Trident Technical College President Mary Thornley received the state’s highest civilian honor, the Order of the Palmetto, from Gov. Henry McMaster Nov. 19 during a virtual Trident Technical College Foundation board meeting.
Foundation staff members presented the award to Thornley as a video of the governor’s remarks was shown during the online meeting. The Order of the Palmetto is awarded to citizens of South Carolina for extraordinary lifetime service and achievements of national or statewide significance. Gov. John C. West presented the first Order of the Palmetto in 1971.
Thornley has worked at the college for 47 years. She was hired as an adjunct instructor in 1973 and became a full-time instructor the next year. Over time she moved up the ranks and held positions including department head, dean and vice president for academic affairs. She was named president in 1991. During her tenure, the college has more than doubled in physical size, and the college’s enrollment has grown to almost 12,000 students, making Trident Tech the third largest college in the state. Thornley has played a pivotal role in expanding the role of the technical college system in South Carolina beyond education, to include playing a valuable role in attracting economic development. Whether retraining those displaced by the Navy base closure or working with readySC and Apprenticeship Carolina to ensure that new employers have a trained workforce as they stand up operations, Thornley has been at the forefront. With the departure of Johnson & Wales University, she worked with industry leaders to develop the Culinary Institute of Charleston to build a workforce to meet the demands of the state’s hospitality industry. Partnering with the region’s county leaders, she secured funding for the college’s Nursing and Science Building to address the growing nurse shortage. With the entry of major aeronautics and automotive manufacturers into the region, such as Boeing, Mercedes and Volvo, a large, reliable source of employees with advanced manufacturing skills was needed. She campaigned for the S.C. Aeronautical Training Center, which opened on the college’s North Charleston campus in 2019. She worked with the Commerce Department and readySC to develop a regional training center and developed a lean manufacturing certificate program to enable more state residents to meet employers’ manufacturing experience requirement. She was also an early advocate of partnering with secondary schools on programs such as early college, dual credit and the nationally acclaimed youth apprenticeship program.

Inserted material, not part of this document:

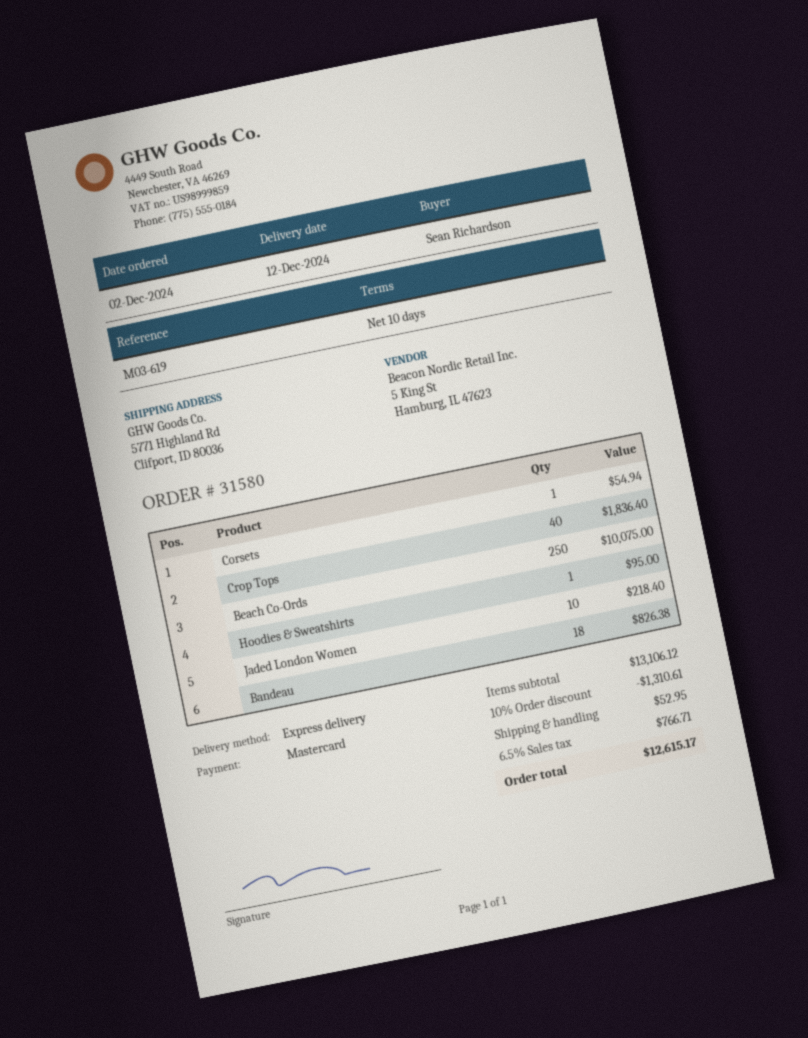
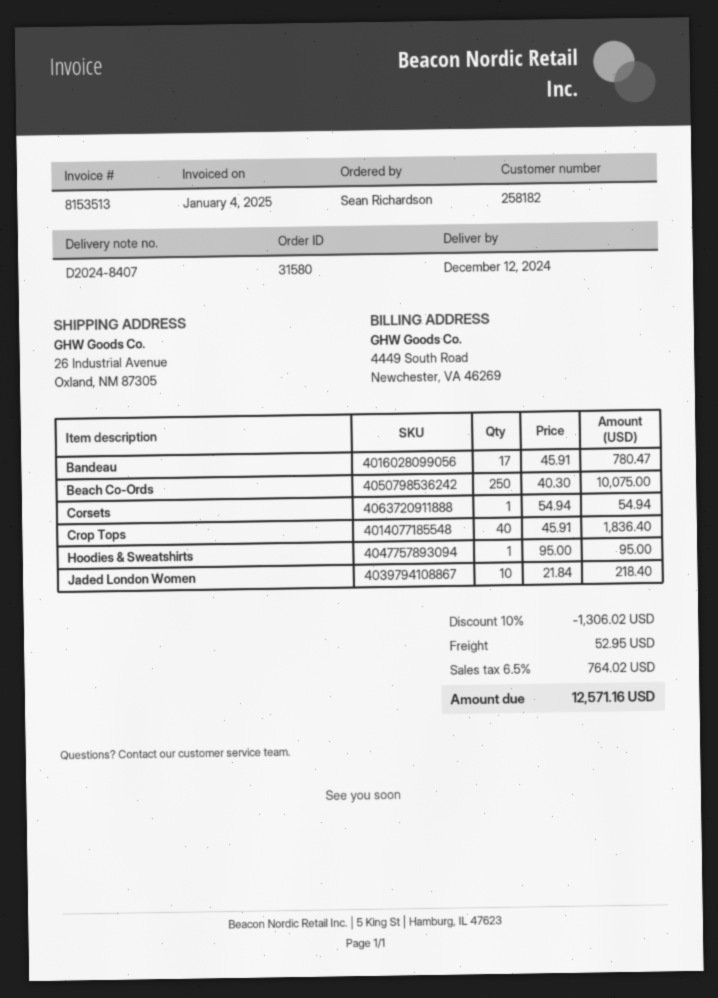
ship to: 5771 Highland Rd, Clifport, ID 80036 -> 26 Industrial Avenue, Oxland, NM 87305
Bandeau: 18 for 826.38 -> 17 for 780.47
discount: 10% = 1310.61 -> 10% = 1306.02
tax: 6.5% = 766.71 -> 6.5% = 764.02
total: 12615.17 -> 12571.16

Thornley has made equity in enrollment, program completion, campus environment and employment and promotion a hallmark of her 29-year tenure as president. Her commitment to equity has been recognized with 2016, 2017 and 2019 S.C. Association of Technical College Commissioners equity awards, the 2017 Association of Community College Trustees Southern Region Equity Award, and the 2017 Association of Community College Trustees Charles Kennedy National Equity Award. She has received numerous other awards including the South Carolina Association of Technical College Commissioners CEO Award, the Septima P. Clark Charleston Branch NAACP Education Award and Joseph P. Riley Leadership Award.
In 2018 the college’s main campus in North Charleston became the Thornley Campus after the college’s Area Commission voted to rename the campus to honor Thornley’s long tenure as president and recognize her outstanding leadership at the college and in the community. Trident Tech has three other campuses in the region: Palmer Campus in downtown Charleston, Berkeley Campus in Moncks Corner, and Mount Pleasant Campus in Mount Pleasant. The college will open a fifth campus, the Dorchester Campus, in Summerville in 2021. The college also provides services at two sites, one in Hollywood and the other in St. George.